Exercise.
Your copy should begin with the line containing "margin-left: none ->", end with the line containing "-> <div> <span></span>", match the listing below exactly, and contain no pictures.

Source material.
[Start of Attachment]

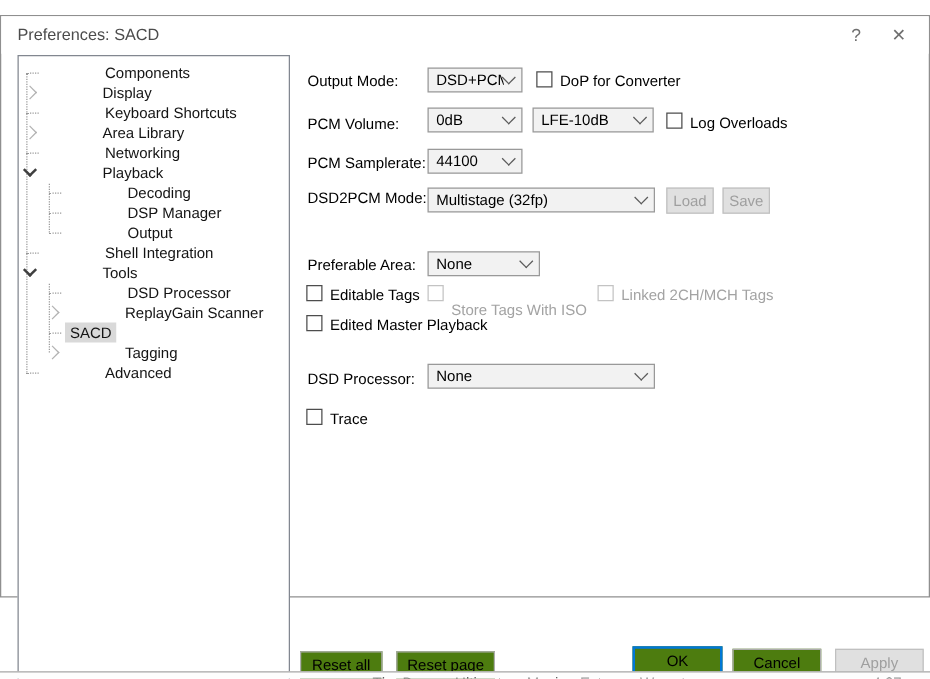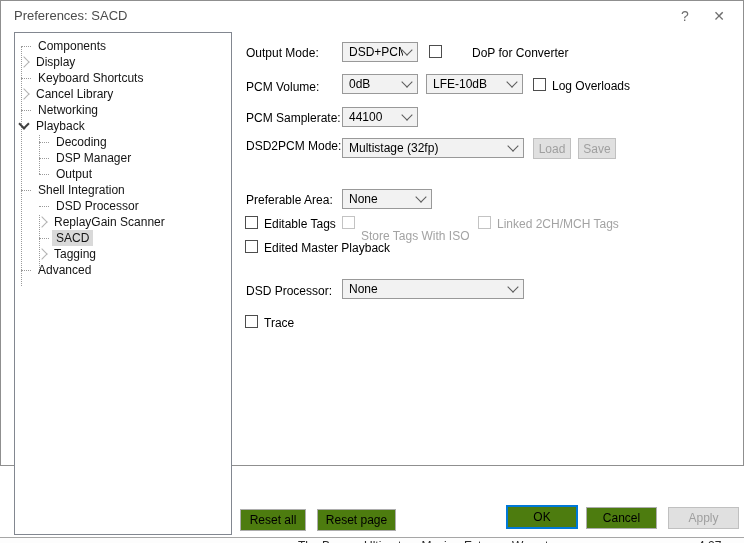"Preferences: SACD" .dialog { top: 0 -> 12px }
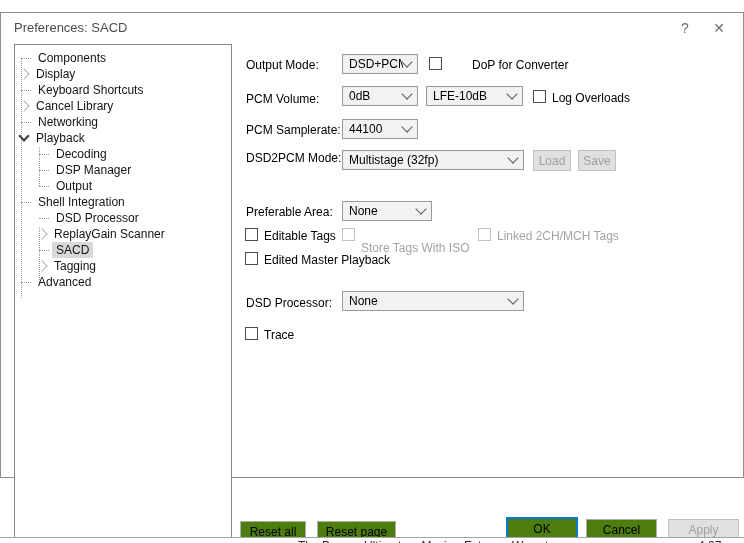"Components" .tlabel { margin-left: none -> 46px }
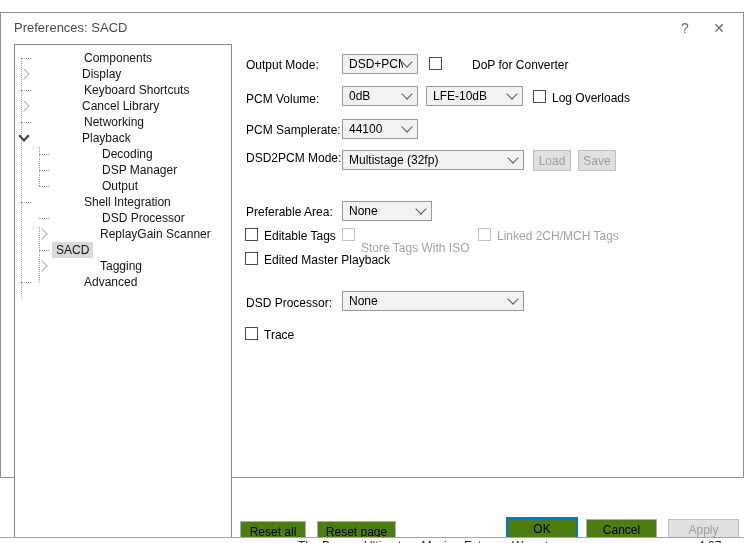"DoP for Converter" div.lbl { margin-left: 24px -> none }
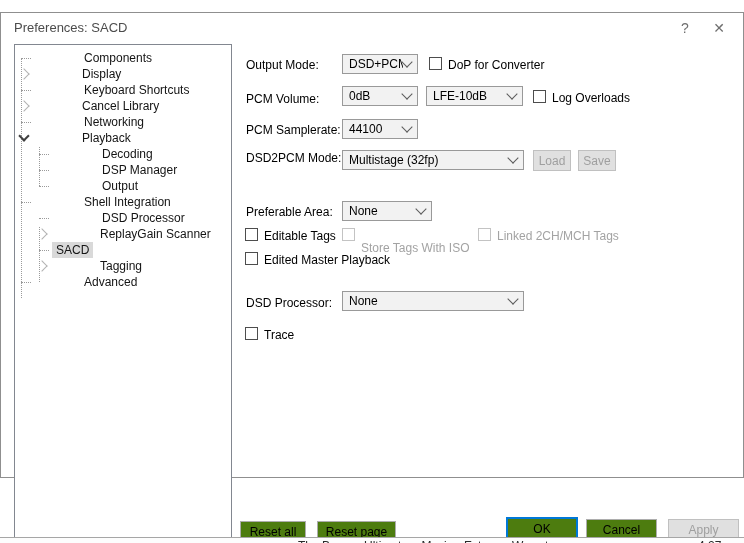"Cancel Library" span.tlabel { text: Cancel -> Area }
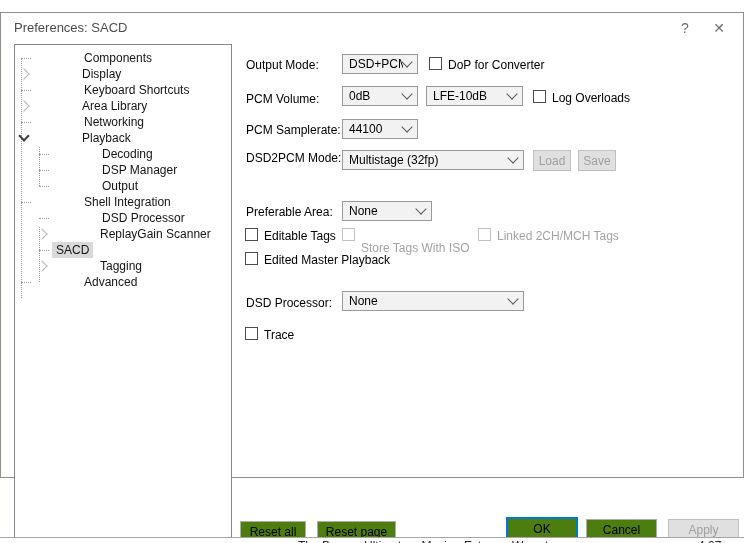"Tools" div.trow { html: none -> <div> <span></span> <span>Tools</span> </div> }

[End of Attachment]
[Start of Attachment]

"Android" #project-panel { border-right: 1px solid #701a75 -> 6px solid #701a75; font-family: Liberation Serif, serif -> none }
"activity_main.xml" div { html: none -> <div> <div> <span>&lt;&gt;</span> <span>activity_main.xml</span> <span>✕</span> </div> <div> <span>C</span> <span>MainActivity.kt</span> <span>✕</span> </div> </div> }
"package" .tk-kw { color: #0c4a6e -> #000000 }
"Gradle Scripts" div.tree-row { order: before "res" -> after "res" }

[End of Attachment]

Completed exercise.
"Components" .tlabel { margin-left: none -> 46px }
"DoP for Converter" div.lbl { margin-left: 24px -> none }
"Cancel Library" span.tlabel { text: Cancel -> Area }
"Tools" div.trow { html: none -> <div> <span></span> <span>Tools</span> </div> }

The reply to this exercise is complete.